The latest offering will
accept the entire 25 pound bag of shot (I suspect
it's no fun changing shot and powder
bushings when the shot tube is
full!).
If
you use ball
powders, the after market
reservoirs will neatly eliminate powder tube leakage. Adding a
business-card thick washer
tube-side under the rubber powder measure seal
will minimize leakage via
the charge bar. The older rubber seals were
thicker than those currently available and the
business-card washer will make up the difference.
As
noted
above,
the charge bar must move
easily after adding the washer to prevent other
problems, as binding and erratic drops. The standard 366 powder
tube will leak when using ball powders until you put tape around it to
seal
the gap where the tube
meets the measure casting. Buy
a “coal-shuttle”
handle to replace the ball-type handle that comes with
the machine.
It's easier on the palm for long loading sessions and/or with
the harder to resize hulls. Make sure the handle will
fit your machine
model before purchase.
Always
ensure the hull's pre-fold
is sufficient. The shortest hull needs to have at about a
1/4”diameter hole from the die. If it is
substantially wider, you run the risk that the case
mouth will be caught in the final crimp
die,
forcing you to remove the die from the head and carefully
dismantle it.
Should this
happen, before removal, count the threads exposed above the
head die casting to
make re-installation easier. If too
tight, and the component selection length is
correct, you will have a
convex, domed crimp that often will open—especially with
older
hulls—and leave you with BB's in your shell pocket
at the
range.
When
loading those
precious 28 and 410 hulls, establish a loading sequence: confirm the
shell plate has indexed, then start to lower the operating handle and
insure that the primer punch enters the case cleanly. Continue down
with the operating handle, aligning the crimp starter manually
to the
hull's folds. Then check that the hull under the shot drop tube is
centered with the drop tube; finally, check that the powder drop tube
is about to enter the primed hull perfectly, then bottom the operating
lever. While most of the time, especially with new hulls, things go
perfectly, this procedure will guarentee perfection will happen every
time. The need for extra care is greater with the hull's reloaded count
because of the less than wide open case mouth and the less than flat
brass bottom's (causing tilt) of some scrounged hulls. 28 and
410 hulls, are relatively expensive to come by and the name of
the
game is to get the maximum life out of them (larger bore hulls are more
available: the occasional one that comes out defective and
must be disposed of isn't costly). Besides, cosmetically perfect small
bore hulls that always go bang are great for the ego! And your scores...
On
start up, the first
powder drop will be heavy, perhaps as much as a grain or
so. The second drop
will be on the light side with the third and subsequent drops
pretty much spot-on. Shot drops are similar.
If
you ever wind up with
powder and shot mixed (usually happens when a wad is omitted), have a
bowl-shaped piece of
non-static, non-ferrous (as
copper) window screen handy. The
screen's holes allow powder to drop through into a
receptacle of your choosing while the shot
remains on
the screen. You
also could build up a screen-holding framework if you like, as some
do. Have
a few resized hulls at the ready. Put a
dead
primer in one, mark it clearly and have it available. These hulls will
come in
handy to expedite the occasional minor
oopses that happen: forgetting to put a fresh case in,
rejecting a case after
resizing for various reasons and no-primer instances.
With
long 24 gram wads, the supplied wad ram can be too long if you're
looking
to use
zero wad pressure. Sometimes you get into a situation where the wad cup
petals are too tall for the wad ram to go over and you have to slip the
wad up into the ram before seating it in the wad guide. The solution
is—you guessed it—take the ram out of the 366 and
take off about a
1/16" of the ram and reface it with the original bevel. You'll find
that it's still plenty long for just about all your loads, even though
it's shorter.
Speaking of
wad rams, substituting a (smaller diameter)

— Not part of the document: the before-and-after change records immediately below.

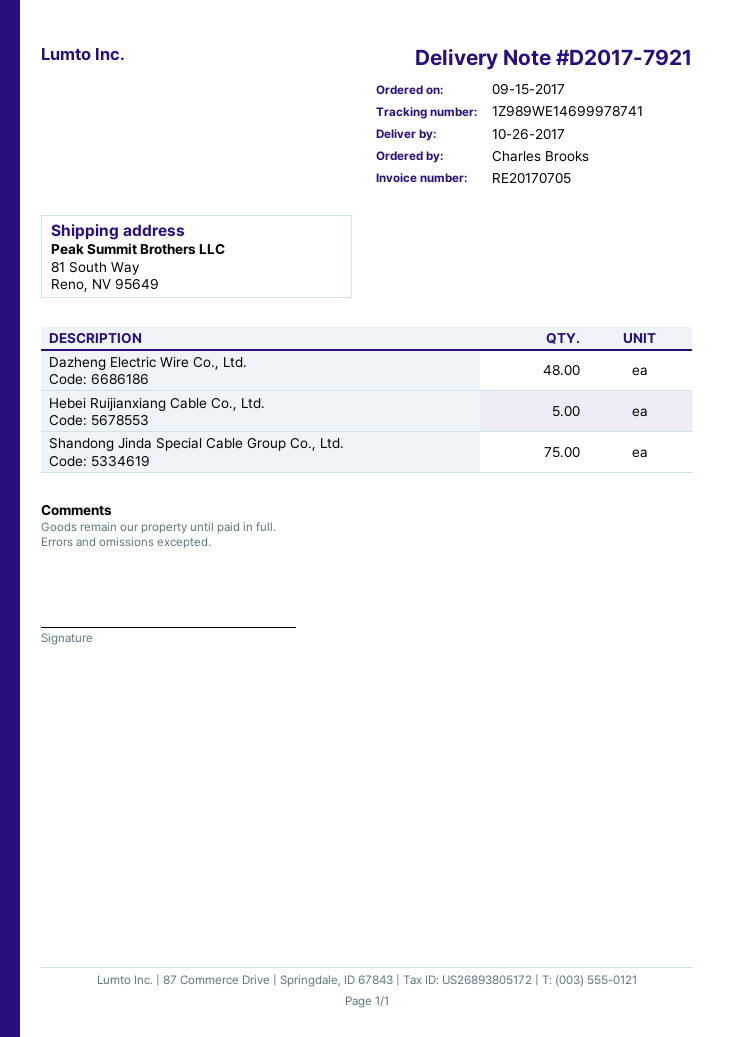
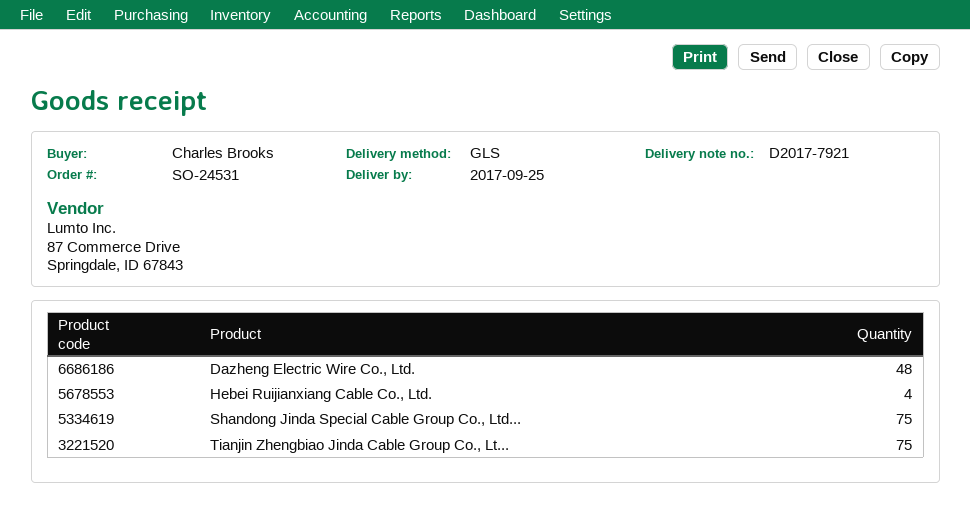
delivery date: 2017-10-26 -> 2017-09-25
Hebei Ruijianxiang Cable Co., Ltd.: 5 -> 4
Tianjin Zhengbiao Jinda Cable Group Co., Lt...: none -> 75

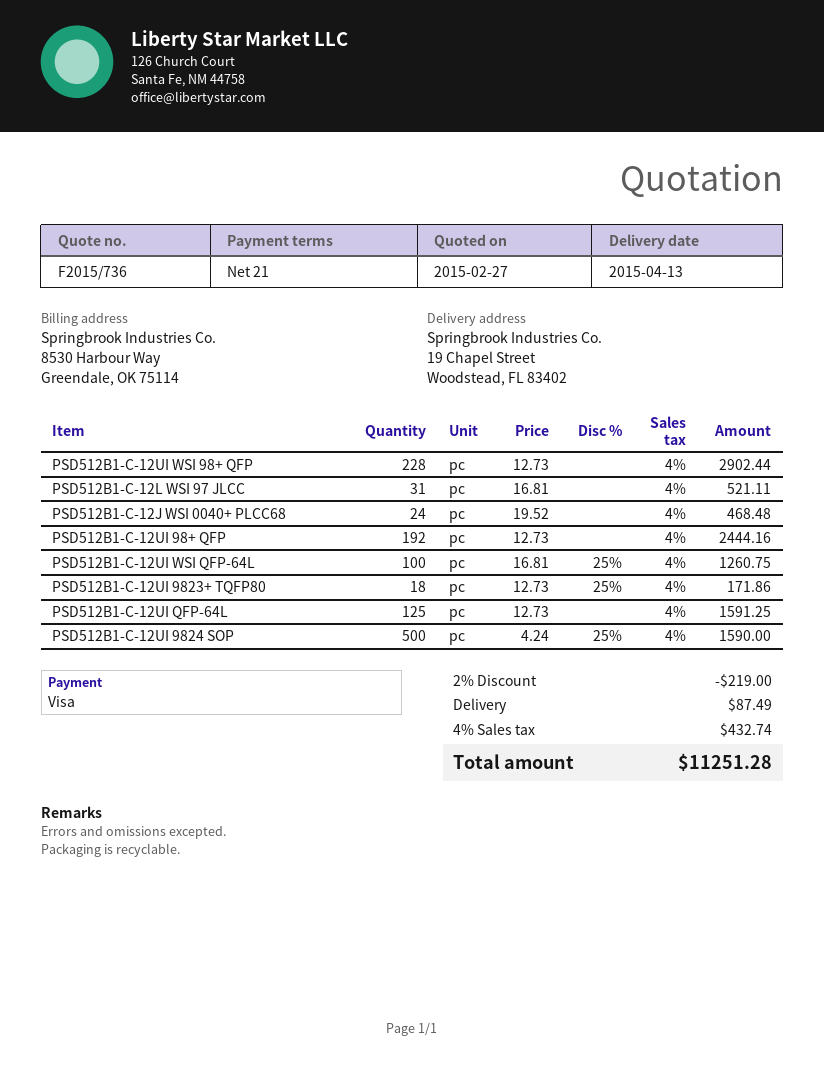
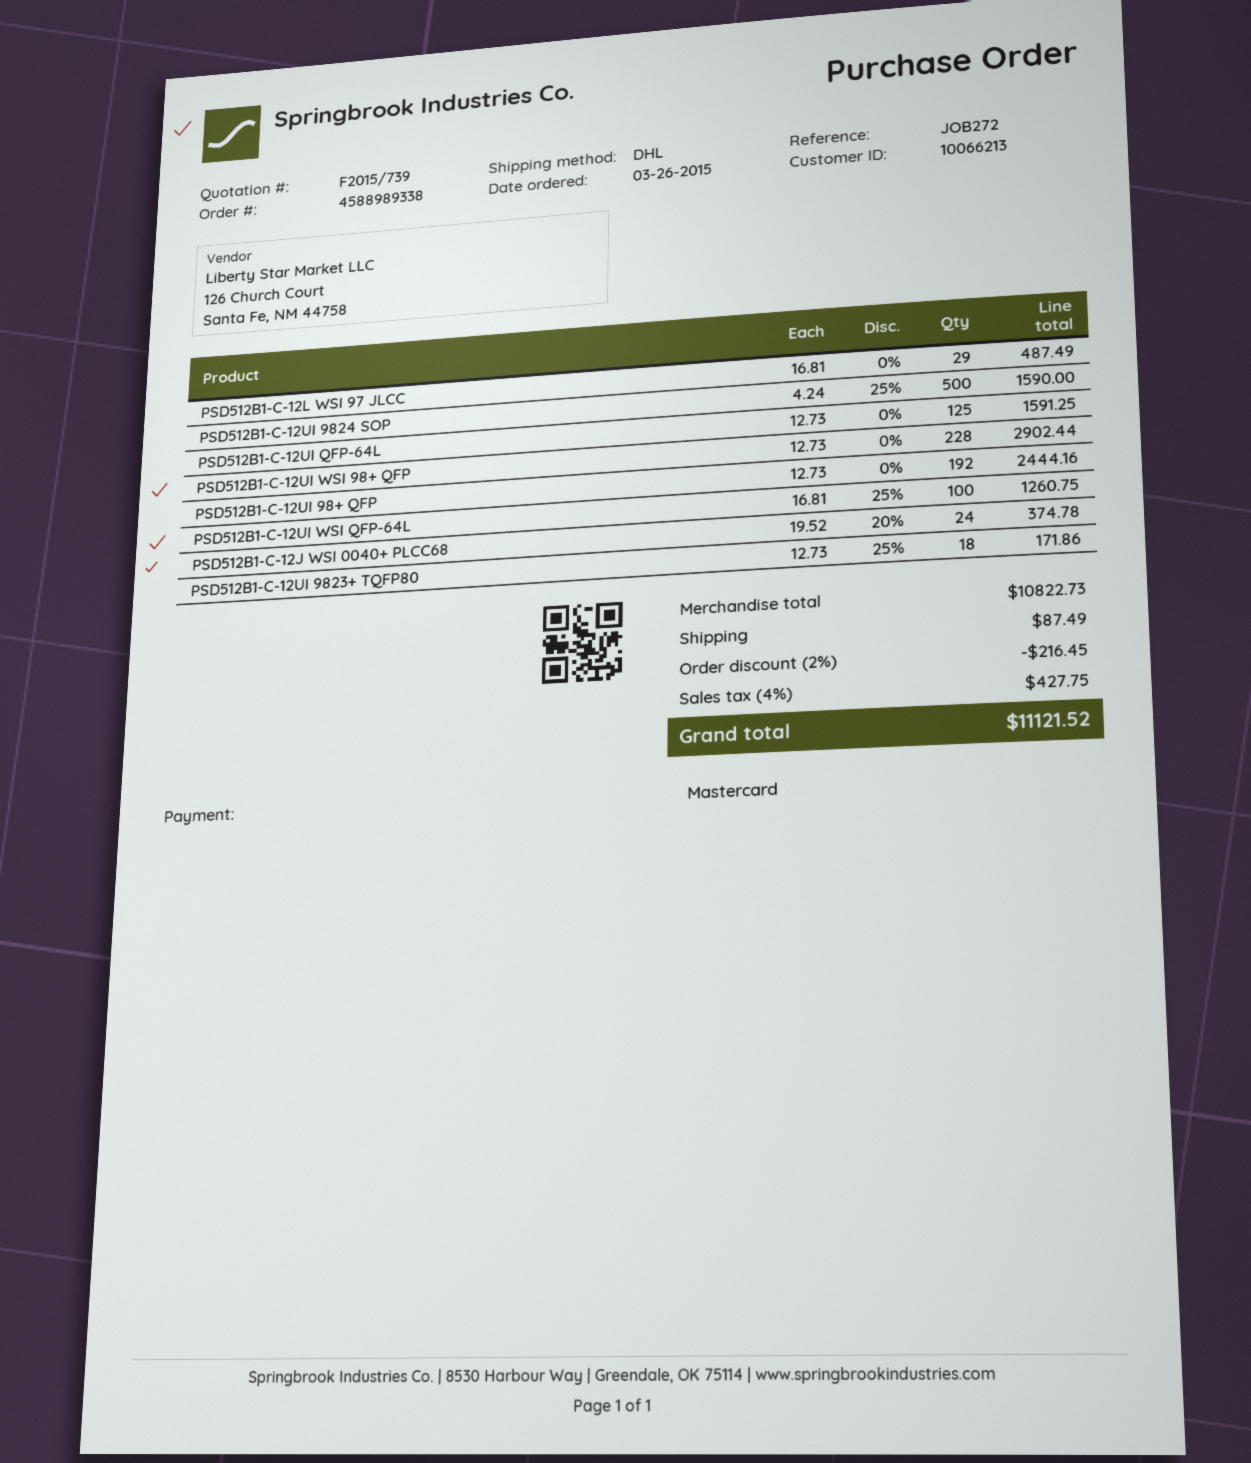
quote number: F2015/736 -> F2015/739
payment method: Visa -> Mastercard
PSD512B1-C-12L WSI 97 JLCC: 31 x 16.81 = 521.11 -> 29 x 16.81 = 487.49
PSD512B1-C-12J WSI 0040+ PLCC68: 24 x 19.52 = 468.48 -> 24 x 19.52 - 20% = 374.78
discount: 2% = 219.00 -> 2% = 216.45
tax: 4% = 432.74 -> 4% = 427.75
total: 11251.28 -> 11121.52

20 gauge wad ram (part #390158) for the normal 12 gauge ram will help
if you find that occasionally shot cup petals are being folded into the
wad cup during the seating operation. You'll still need to
check
that the wayward petal is laying against the hull wall after insertion,
otherwise it can cause a convex crimp if shot gets between the petal
and the hull wall, but it can often save the need to bend the petal out
manually—except in the worst cases—before placing
the
wad in
the guide.
The deprime
punch guide can be
adjusted to a more
comfortable place on the
upstroke. The actual proper place is at the lowest point where the
primers are knocked out totally reliably—about a 1/4". This
point will insure the
deprime punch guide centers the deprime rod in the hull's flash hole.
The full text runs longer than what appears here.